What to do: Look through the data below. Collect every line where the word "color" occurs.

Entries supplied:

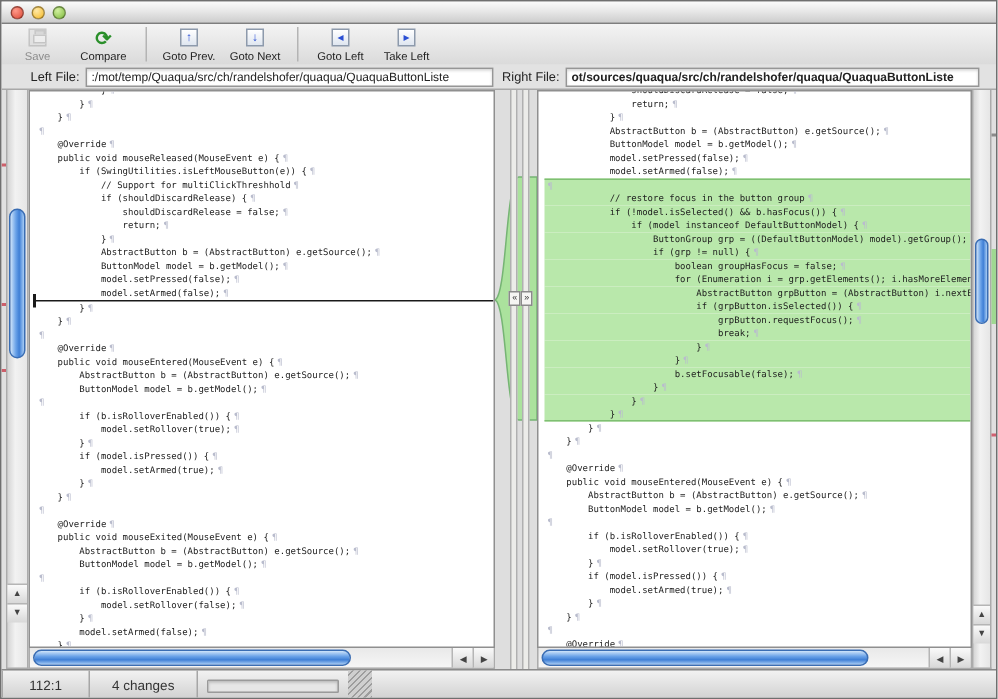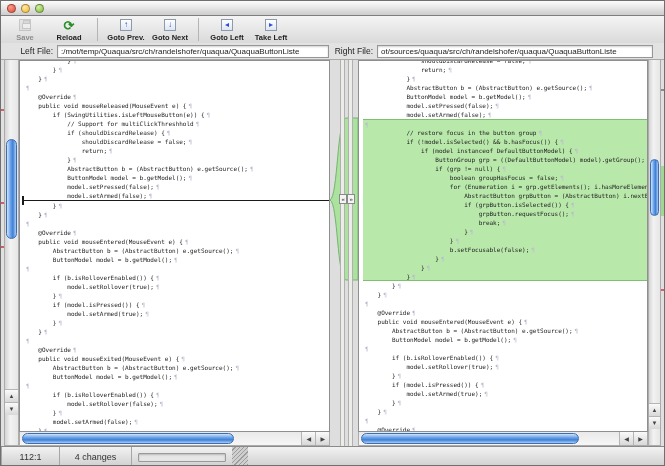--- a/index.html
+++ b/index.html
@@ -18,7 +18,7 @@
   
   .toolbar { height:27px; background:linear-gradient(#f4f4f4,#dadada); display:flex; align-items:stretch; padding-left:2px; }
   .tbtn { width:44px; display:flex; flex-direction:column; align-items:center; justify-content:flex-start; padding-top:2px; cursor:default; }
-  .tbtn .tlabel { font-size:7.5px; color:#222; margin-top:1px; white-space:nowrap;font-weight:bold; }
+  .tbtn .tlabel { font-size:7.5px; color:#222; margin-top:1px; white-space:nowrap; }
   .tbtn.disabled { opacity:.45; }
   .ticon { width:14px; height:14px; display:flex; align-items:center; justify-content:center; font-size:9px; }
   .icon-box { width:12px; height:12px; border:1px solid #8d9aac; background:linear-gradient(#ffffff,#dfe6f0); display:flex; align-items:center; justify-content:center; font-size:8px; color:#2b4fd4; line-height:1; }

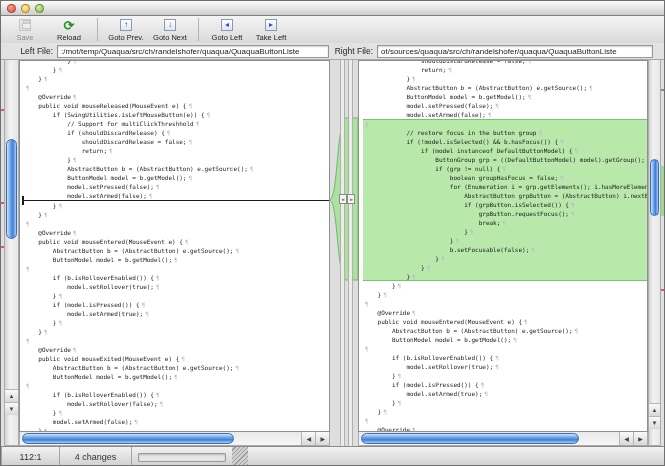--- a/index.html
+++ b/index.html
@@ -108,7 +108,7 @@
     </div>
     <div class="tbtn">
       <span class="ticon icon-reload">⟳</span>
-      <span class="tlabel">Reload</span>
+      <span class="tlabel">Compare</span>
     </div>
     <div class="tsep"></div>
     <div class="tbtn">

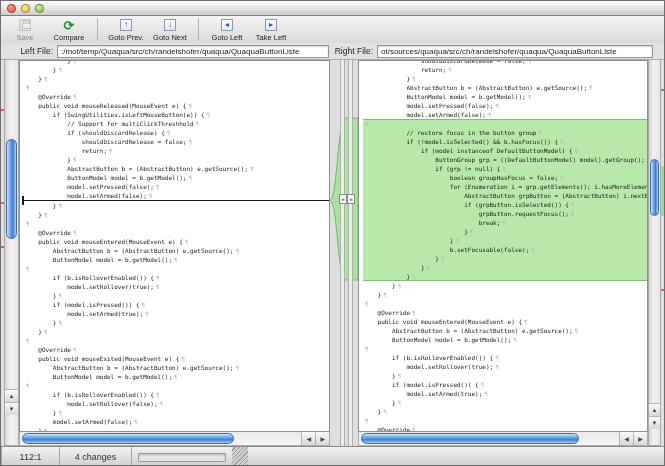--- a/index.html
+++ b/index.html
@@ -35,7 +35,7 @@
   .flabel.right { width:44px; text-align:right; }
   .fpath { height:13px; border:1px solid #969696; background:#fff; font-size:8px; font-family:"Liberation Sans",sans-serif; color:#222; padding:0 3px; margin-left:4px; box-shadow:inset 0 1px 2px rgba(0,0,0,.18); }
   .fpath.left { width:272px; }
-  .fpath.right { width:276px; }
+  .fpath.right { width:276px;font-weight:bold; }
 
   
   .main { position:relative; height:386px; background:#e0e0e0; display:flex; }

==

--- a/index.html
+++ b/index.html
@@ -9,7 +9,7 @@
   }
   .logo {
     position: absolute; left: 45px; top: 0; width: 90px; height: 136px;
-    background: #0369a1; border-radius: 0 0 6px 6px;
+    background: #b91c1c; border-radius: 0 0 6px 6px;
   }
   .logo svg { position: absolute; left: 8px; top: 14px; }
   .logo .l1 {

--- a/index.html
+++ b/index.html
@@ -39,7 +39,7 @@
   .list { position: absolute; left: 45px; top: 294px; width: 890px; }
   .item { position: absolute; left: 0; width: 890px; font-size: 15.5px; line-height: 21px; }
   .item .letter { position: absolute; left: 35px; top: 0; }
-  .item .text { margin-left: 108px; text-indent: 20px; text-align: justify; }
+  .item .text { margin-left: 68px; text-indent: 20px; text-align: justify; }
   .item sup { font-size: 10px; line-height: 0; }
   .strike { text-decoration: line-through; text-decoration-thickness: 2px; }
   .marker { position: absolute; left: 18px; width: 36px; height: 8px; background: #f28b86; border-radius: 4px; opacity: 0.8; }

Exercise answer:
-  .tbtn .tlabel { font-size:7.5px; color:#222; margin-top:1px; white-space:nowrap;font-weight:bold; }
+  .tbtn .tlabel { font-size:7.5px; color:#222; margin-top:1px; white-space:nowrap; }
   .icon-box { width:12px; height:12px; border:1px solid #8d9aac; background:linear-gradient(#ffffff,#dfe6f0); display:flex; align-items:center; justify-content:center; font-size:8px; color:#2b4fd4; line-height:1; }
   .fpath { height:13px; border:1px solid #969696; background:#fff; font-size:8px; font-family:"Liberation Sans",sans-serif; color:#222; padding:0 3px; margin-left:4px; box-shadow:inset 0 1px 2px rgba(0,0,0,.18); }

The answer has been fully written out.